The issue is that social media is still just people. Its just human nature with a megaphone.  It did not create anything new, just put everyone in a bigger room together.  Then mixed in capitalism and competition.

The red pill community is benefitting from social media the same way that they are pointing the finger and claiming it has ruined the world (or at least the bit they don't like) it has allowed them to group toether and imagine they are a pattern.

Hypergamy is a real thing.  Attention seeking is a real thing.  Shitty lives is a real thing.  Being able to see over the next hill is now a real thing.  Knowing (or thinking ) that the grass is greener has always beena  real thing. These are just human nature that has always been with us.  There are also lots of little quirks of human nature that social media is allowing to bloom that previously were probably too small and too isolated for anyone to even start to identify.  Social media has shone a 1000w spotlight on them and humans are still figuring out how to live with these new ideas. 

One of the pervasive ideas is that 'back in the day" people's choices where constrained to a geographical region, they found their mates in that region and got on with life.

There are stories and social memes from generations ago about women in small towns having their heads turned by a "tall dark stranger".  (Usually with a maserati... as the story goes) and running away with them.  Why would such a story exist if it did not speak to human nature (and mens fears of external competition)  The exciting traveller who will sweep in and woo the town's virgins.  This stirs something primal and threatening in all "hard working men".

The island effect is real. Is it possible that the whole of western civilisation is actually just a side effect of isolation and limited choice? Given complete freedom, will society just decay back to tribes of monkeys with one alpha and a hareem of women? 

The truths are that the majority of men are not winners.  They are not needed for the species to continue. They are needed for the machinery of society to keep chugging along.  They are consumed in the process...  

The converse is also true.  The majority of women are not winners.  They are also filler matieral for society. They are also consumed in the process...

 This is the true horror that social media is revealing, its just that most people are too busy to notice or even consider it.  They cannot see the forest for the trees. Thankfully for most people do not yet have a strategy to deal with this kind of big life question. 

Social media has let loose the emergent behaviour of the mob in ways that the mob is not ready for.  Society has turned out to be a collective figment of their imagination... and quite a few are now imagining different things.

There are interesting glimses of this realisation starting to spring up in all sorts of corners.  "Quiet quitting", MGTOW, "laying flat" etc are all ways of trying to check out of the game.  "Self deletion" is another but more tragic.  An interesting one that is not obvious is the whole "bushcrafting" and back to nature themes that pop up.  Early retirement, van life, travel and backpacking... the more you look the more you can find.  These are all ways of "escaping" the ratrace.  Passport bros is an interesting half step... but its still a step off the path. 

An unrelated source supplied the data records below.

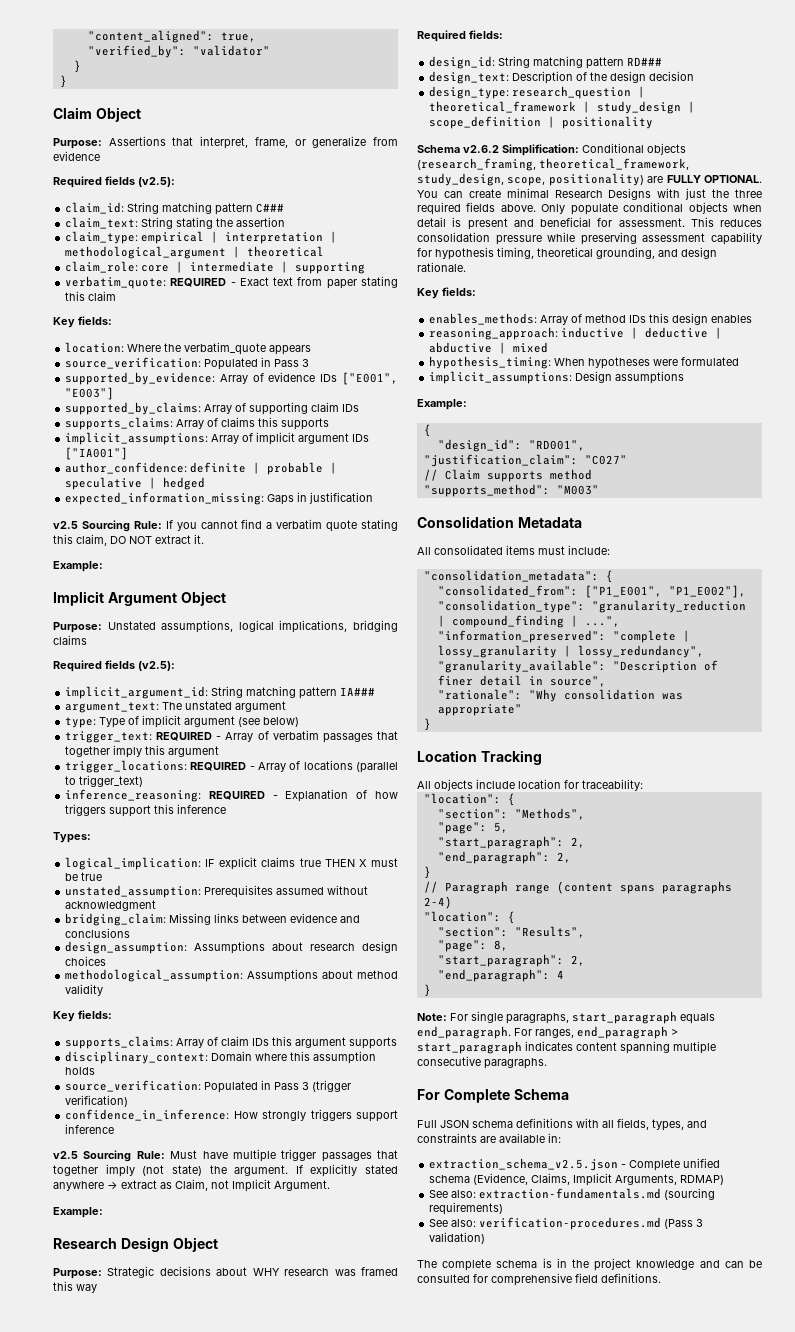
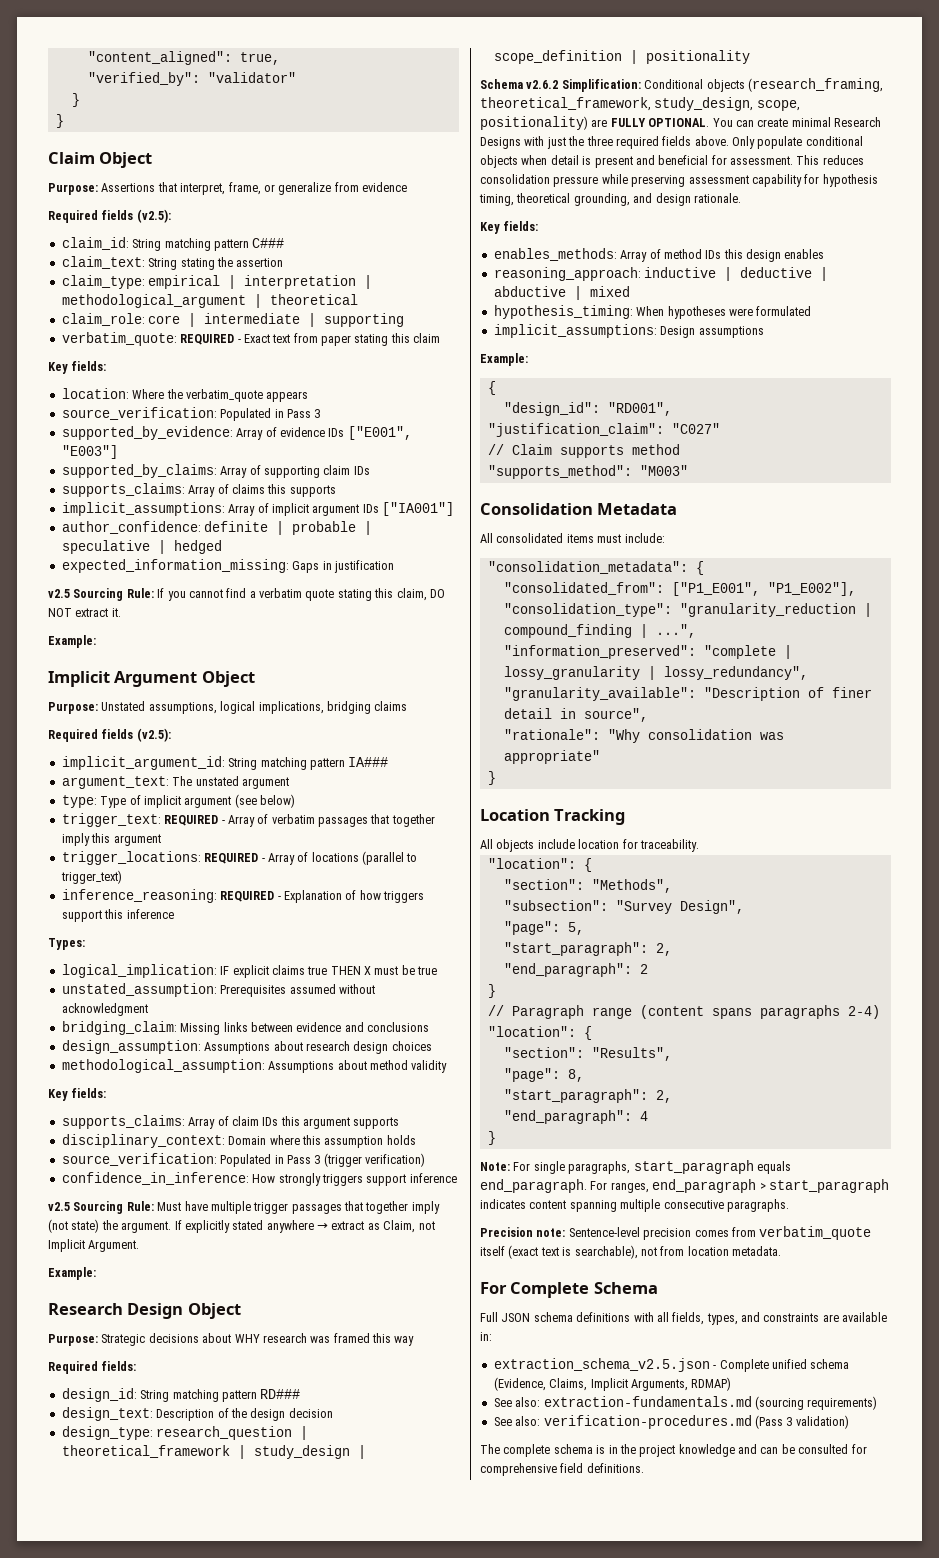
- All objects include location for traceability:
+ All objects include location for traceability.
+ "subsection": "Survey Design",
- "end_paragraph": 2,
+ "end_paragraph": 2
+ Precision note: Sentence-level precision comes from verbatim_quote itself (exact text is searchable), not from location metadata.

The core theme is that for the past few thousand years is that people comming together into bigger and bigger piles (urbanisation) was beneficial. Collectivly they benefitted, but the social structures had to evolve to make towns and then cities function.  Law and custom emerged as they best tools.  The convention of marriage, trade, ecconomy and industry were interesting side effects.  The fact that the ecconomy has grown into this massive abstract game that has a life all of its own is endlessly fascinating... but is still essentially a side effect of urbanisation and the trade that was required to make that work. 

What happens when urbanisation is no longer pulling in the crowds?  What happens when urbanisation is no longer self-sustaining and only mass migration can be used to jam enough people into one place to keep the game going?  What happens when social media unpicks the island effect and people start acting like monkeys again? 


Its interesting that there are all solved problems.  Its also interesting that we are living in a moment of change and its so disconcerting, because "change is hard".  Watching politicians unpick society for their own self-interests is a kind of karmic balancing that takes a kind of crazy to appreciate.

Finally we circle around to politics... or otherwise know as "human nature" at scale.  

Politics is just one of the emergent behaviours that urbanisation has created.  There are no politcians when everyone is working to feed themselves.  Politics and trade need each other.  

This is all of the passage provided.